Start of Extracted entries
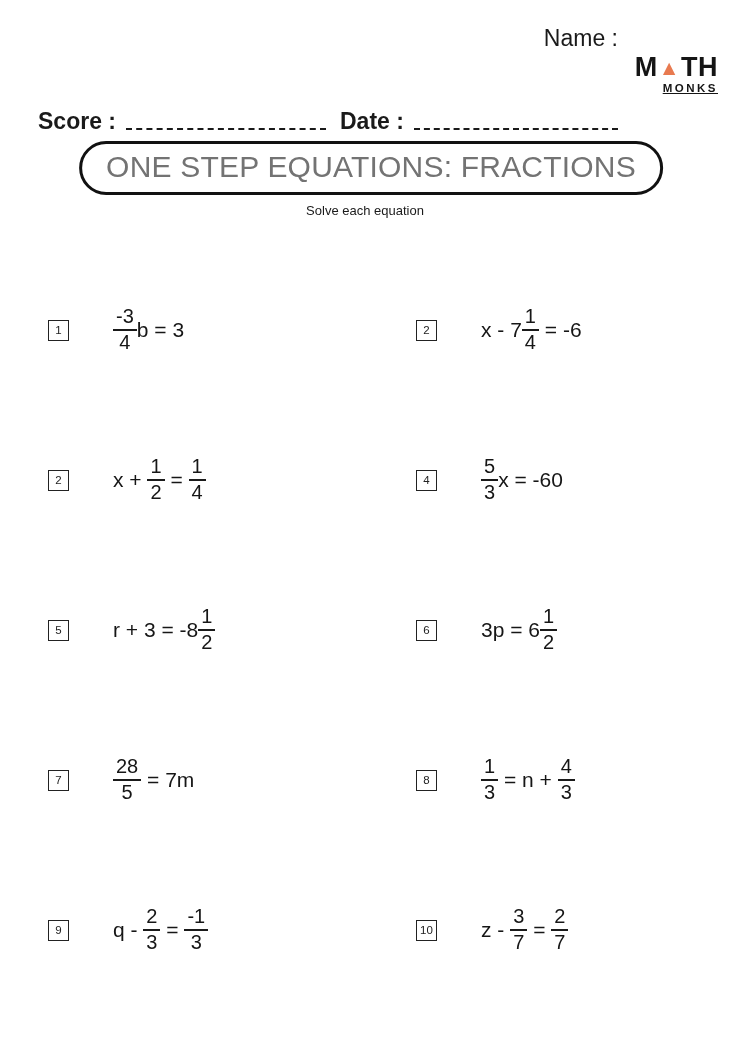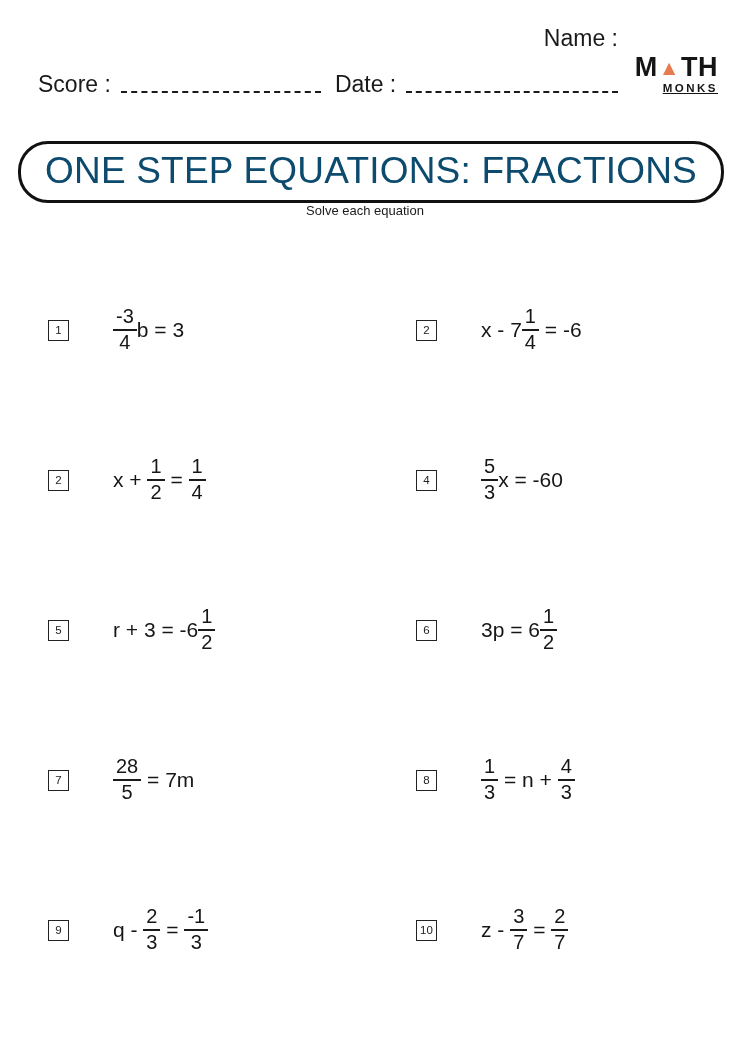--- a/index.html
+++ b/index.html
@@ -15,7 +15,7 @@
   .dashline { border-bottom:2px dashed #1a1a1a; height:2px; margin-bottom:5px; }
   .row-name { left:38px; top:25px; width:580px;flex-direction:column; }
   .row-name .dashline { flex:1; margin-left:10px; }
-  .row-score { left:38px; top:71px; width:580px; }
+  .row-score { left:38px; top:71px; width:580px;font-weight:bold; }
   .line-score { width:200px; margin-left:10px; }
   .label-date { margin-left:14px; }
   .line-date { flex:1; margin-left:10px; }

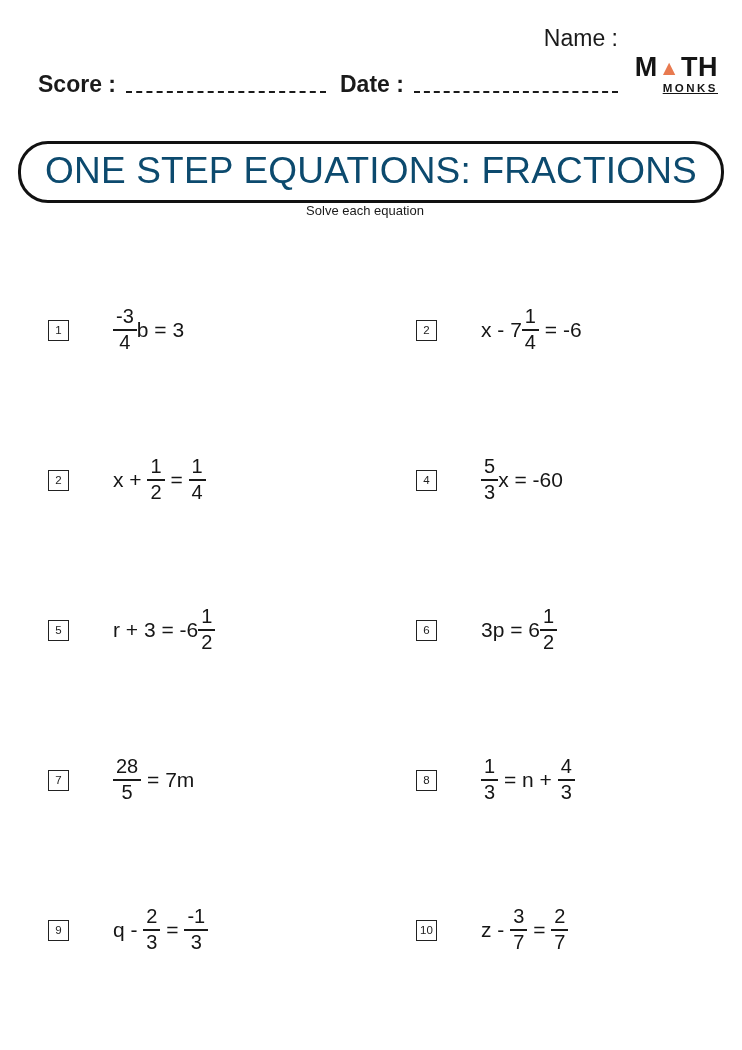--- a/index.html
+++ b/index.html
@@ -17,7 +17,7 @@
   .row-name .dashline { flex:1; margin-left:10px; }
   .row-score { left:38px; top:71px; width:580px;font-weight:bold; }
   .line-score { width:200px; margin-left:10px; }
-  .label-date { margin-left:14px; }
+  .label-date { margin-left:14px;margin-top:37px; }
   .line-date { flex:1; margin-left:10px; }
   
   .logo { position:absolute; right:24px; top:52px; text-align:right; }

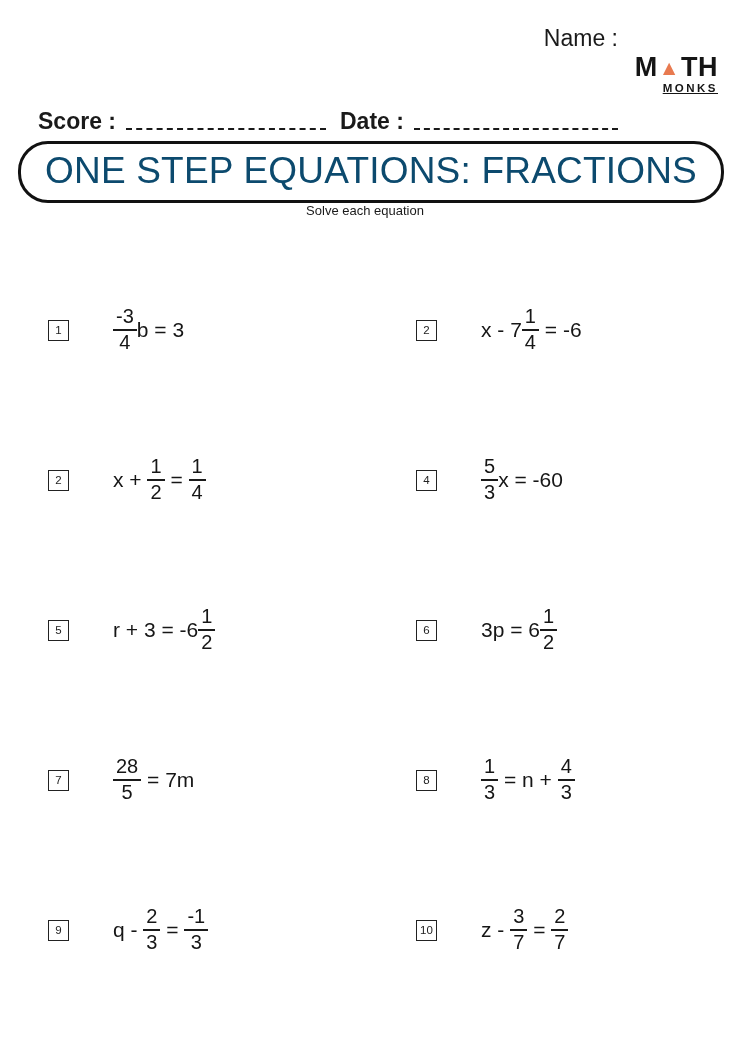--- a/index.html
+++ b/index.html
@@ -30,7 +30,7 @@
     position:absolute; top:141px; left:50%; transform:translateX(-50%);
     border:3px solid #111; border-radius:30px;
     padding:6px 24px 8px; white-space:nowrap;
-    font-size:37px; letter-spacing:.2px; color:#0c4a6e;
+    font-size:30px; letter-spacing:.2px; color:#737373;
   }
   .subtitle { position:absolute; top:203px; left:0; width:730px; text-align:center; font-size:13px; }
   

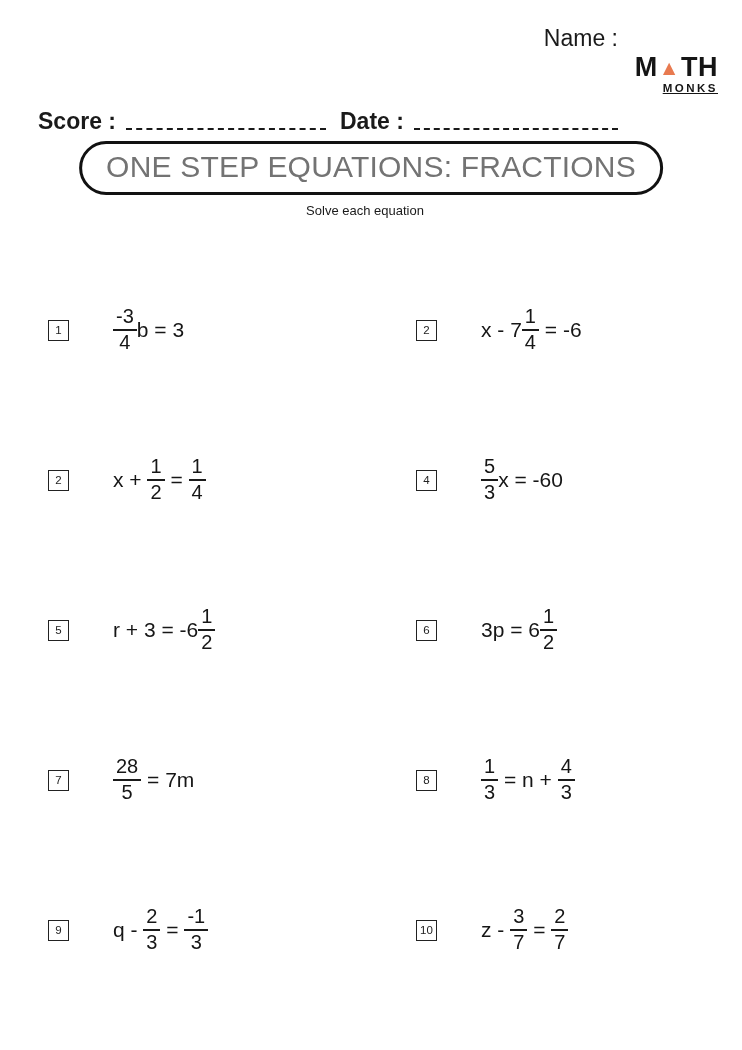--- a/index.html
+++ b/index.html
@@ -100,7 +100,7 @@
       </div>
       <div class="problem">
         <span class="badge">5</span>
-        <div class="equation"><span>r + 3 = -6</span><span class="frac"><span class="num">1</span><span class="den">2</span></span></div>
+        <div class="equation"><span>r + 3 = -8</span><span class="frac"><span class="num">1</span><span class="den">2</span></span></div>
       </div>
       <div class="problem">
         <span class="badge">6</span>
End of Extracted entries
What the exercise asks:
Print out all the material word for word but exclude any images.

Written reply:
--- a/index.html
+++ b/index.html
@@ -15,7 +15,7 @@
   .dashline { border-bottom:2px dashed #1a1a1a; height:2px; margin-bottom:5px; }
   .row-name { left:38px; top:25px; width:580px;flex-direction:column; }
   .row-name .dashline { flex:1; margin-left:10px; }
-  .row-score { left:38px; top:71px; width:580px; }
+  .row-score { left:38px; top:71px; width:580px;font-weight:bold; }
   .line-score { width:200px; margin-left:10px; }
   .label-date { margin-left:14px; }
   .line-date { flex:1; margin-left:10px; }

--- a/index.html
+++ b/index.html
@@ -17,7 +17,7 @@
   .row-name .dashline { flex:1; margin-left:10px; }
   .row-score { left:38px; top:71px; width:580px;font-weight:bold; }
   .line-score { width:200px; margin-left:10px; }
-  .label-date { margin-left:14px; }
+  .label-date { margin-left:14px;margin-top:37px; }
   .line-date { flex:1; margin-left:10px; }
   
   .logo { position:absolute; right:24px; top:52px; text-align:right; }

--- a/index.html
+++ b/index.html
@@ -30,7 +30,7 @@
     position:absolute; top:141px; left:50%; transform:translateX(-50%);
     border:3px solid #111; border-radius:30px;
     padding:6px 24px 8px; white-space:nowrap;
-    font-size:37px; letter-spacing:.2px; color:#0c4a6e;
+    font-size:30px; letter-spacing:.2px; color:#737373;
   }
   .subtitle { position:absolute; top:203px; left:0; width:730px; text-align:center; font-size:13px; }
   

--- a/index.html
+++ b/index.html
@@ -100,7 +100,7 @@
       </div>
       <div class="problem">
         <span class="badge">5</span>
-        <div class="equation"><span>r + 3 = -6</span><span class="frac"><span class="num">1</span><span class="den">2</span></span></div>
+        <div class="equation"><span>r + 3 = -8</span><span class="frac"><span class="num">1</span><span class="den">2</span></span></div>
       </div>
       <div class="problem">
         <span class="badge">6</span>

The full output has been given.